Wenzhong Pei (1904-1982)
Dr. Pei Wenzhong (Chinese: 裴文中, also as W. C. Pei, March 5, 1904 - September 18, 1982) was a Chinese paleontologist, archaeologist and anthropologist. Professor Pei is considered the founding father of Chinese anthropology.
He graduated from the Peking University in 1928 and went to work for the Cenozoic Research Laboratory of the Geological Survey of China joining the excavations of Peking Man Site in Zhoukoudian, where he was named the field director of the excavations in the following year. The work at Zhoukoudian was done in rough conditions: for example, the scientists had to ride to there on mules. The first skullcap was dug out by Pei "working in a 40-meter crevasse in frigid weather with a hammer in one hand and a candle in the other.", on December 1, 1929, at 4 pm.
From 1933 to 1934, he supervised the excavation of the Upper Cave site and was director of Zhoukoudian Office of the Cenozoic Research Laboratory of the Geological Survey of China. He left the excavation in 1935 to get a degree from the University of Paris and was succeeded by Professor Jia Lanpo. He returned to the excavation in 1937 shortly before they ceased.
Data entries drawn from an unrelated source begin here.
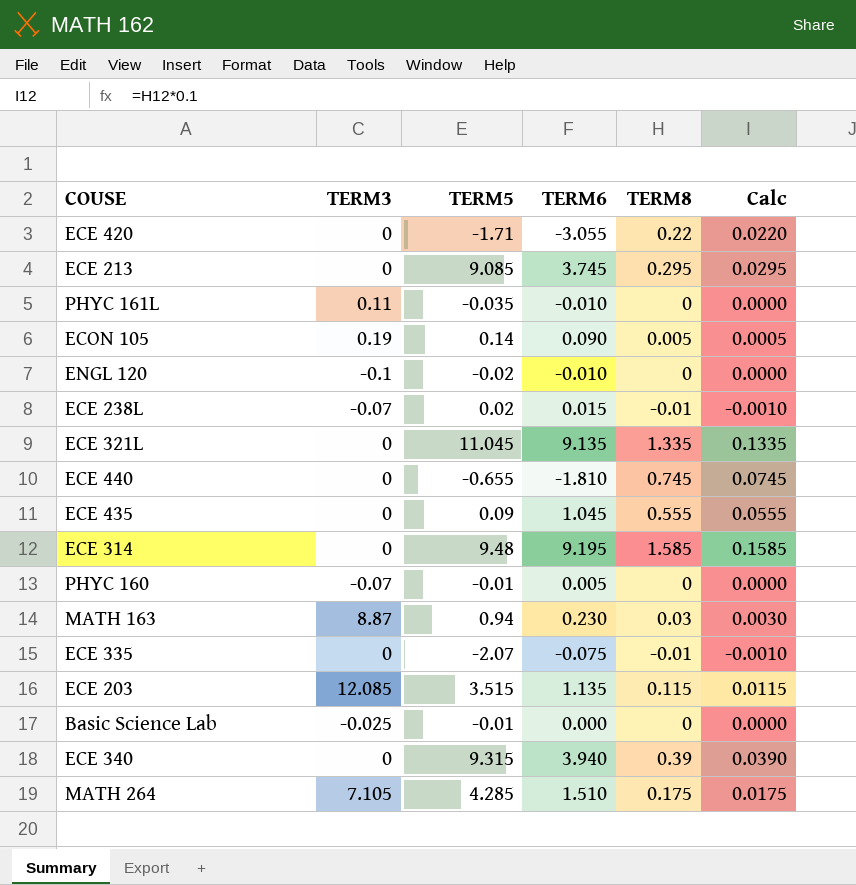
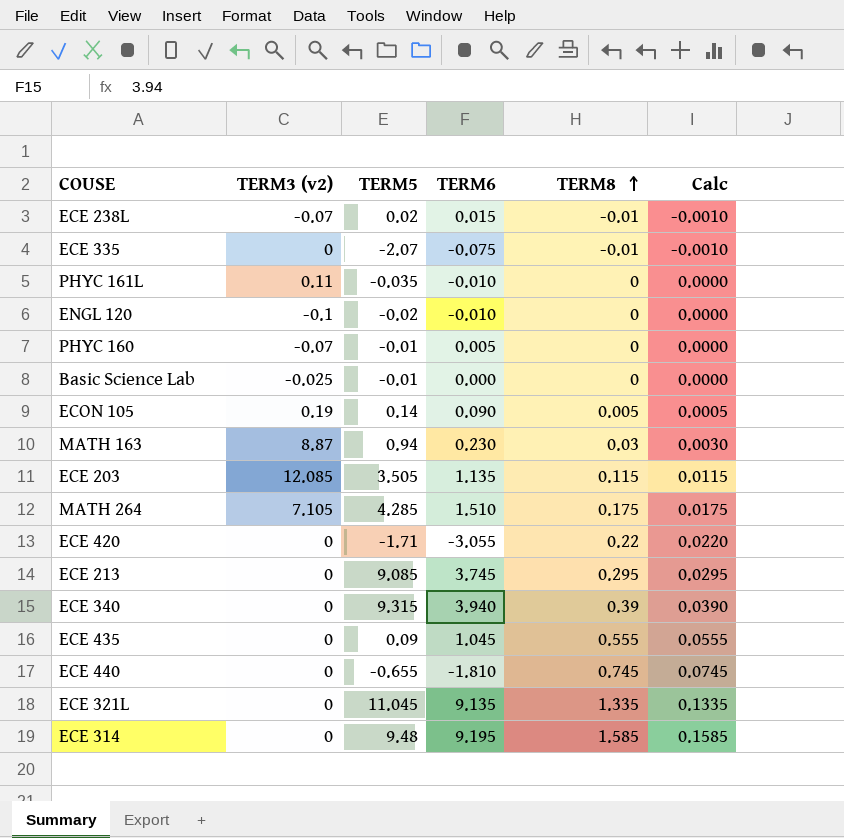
row order: none -> TERM8 ascending
column name: TERM3 -> TERM3 (v2)
ECE 203 | TERM5: 3.515 -> 3.505

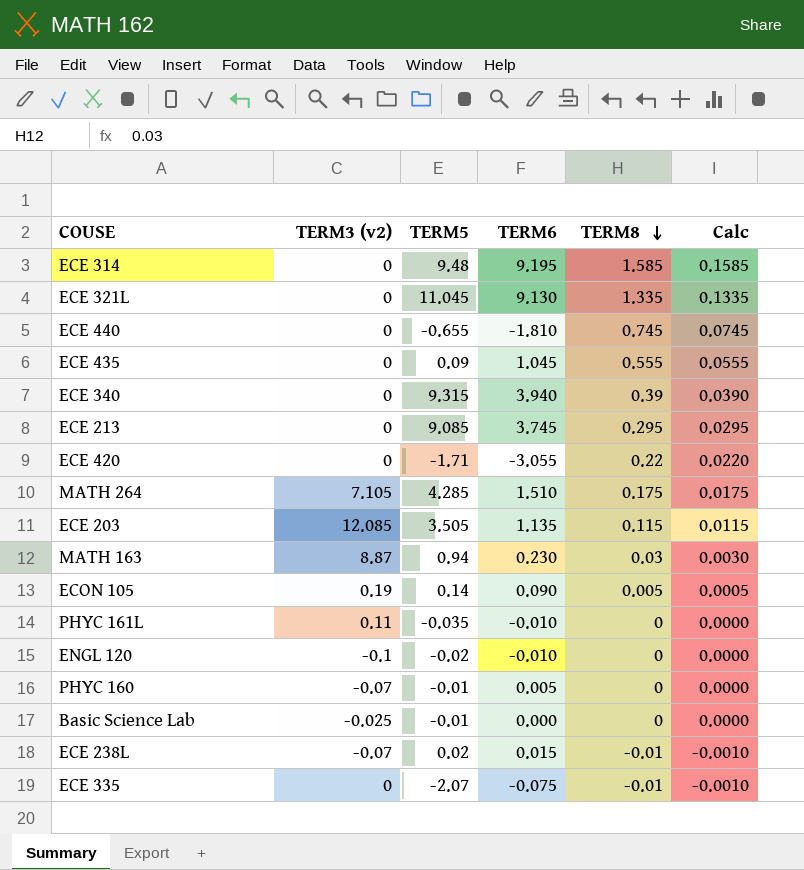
row order: TERM8 ascending -> TERM8 descending
ECE 321L | TERM6: 9.135 -> 9.130

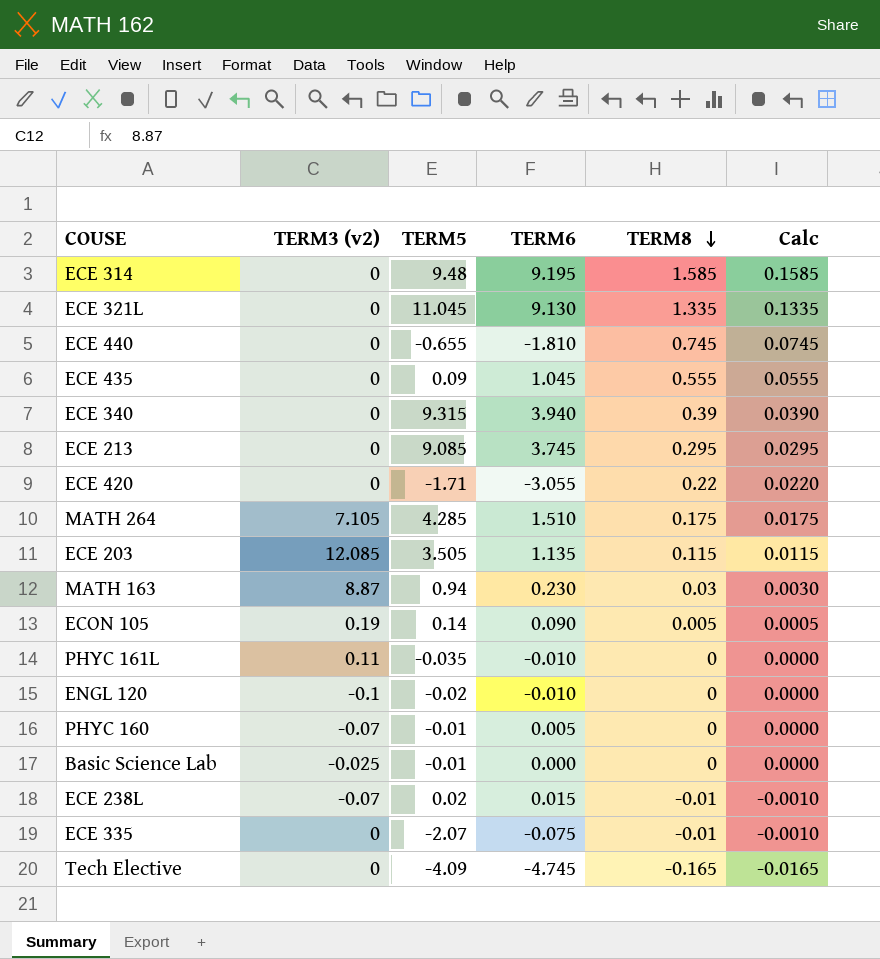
row Tech Elective: none -> 0 | -4.09 | -4.745 | -0.165 | -0.0165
Since Zhoukoudian, Professor Pei worked at many other sites, for example Djalainor or Kansu. In 1955 he was elected to the Chinese Academy of Sciences, became the first Chairman of Chinese Association of Natural Science Museums, and the second director of Beijing Museum of Natural History. Until his death, he worked at the Institute of Vertebrate Paleontology and Paleoanthropology of the Chinese Academy of Sciences. He also wrote several books, including the first on Chinese prehistory written in Chinese.
Minchen Chow(1918-1996)
Dr. Chow Minchen (Chinese: 周明镇, 1918-1996)was born in Shanghai, China, and graduated from Chongqing University in 1943. He received a MSc degree from the University of Miami in 1948 and a Ph.D. degree from Lehigh University in 1950. He became an associate professor at Shandong University and in 1952 joined the Institute of Vertebrate Paleontology and Paleoanthropology at the Chinese Academy of Sciences in Beijing where he remained until 1996. Dr. Zhou began research in China on the early tertiary strata and mammal faunas, and for 30 years under his leadership, paleocene epoch strata and vertebrate faunas, which were believed to be missing in China, were found and investigated. He and his co-workers achieved major breakthroughs in research on early tertiary mammal faunas and continental strata in China, including the establishment of combinations of typical profiles of different strata and mammals. He was the leader from the Chinese side for the "Sino-Soviet Expedition" to northwestern China in 1959–1960 and in 1979, became a Honorary Member of the Society of Vertebrate Paleontology. He became an Academician of the Chinese Academy of Sciences in 1980 and in 1993, was awarded the Romer-Simpson Medal for "sustained and outstanding scholarly excellence and service to the discipline of vertebrate paleontology". He was an advocator of "Cladistics" in China since the early 1980s and a promotor of "Abroad study or academic training" for young Chinese paleontologists in the 1980s and 1990s.
Lanpo Jia (1908-2001)
Professor Jia Lanpo (Chinese: 贾兰坡, November 25, 1908 - July 8, 2001) was one of China's leading archaeologists and a director of the Peking man excavation. Professor Jia was one of the founders of Chinese anthropology.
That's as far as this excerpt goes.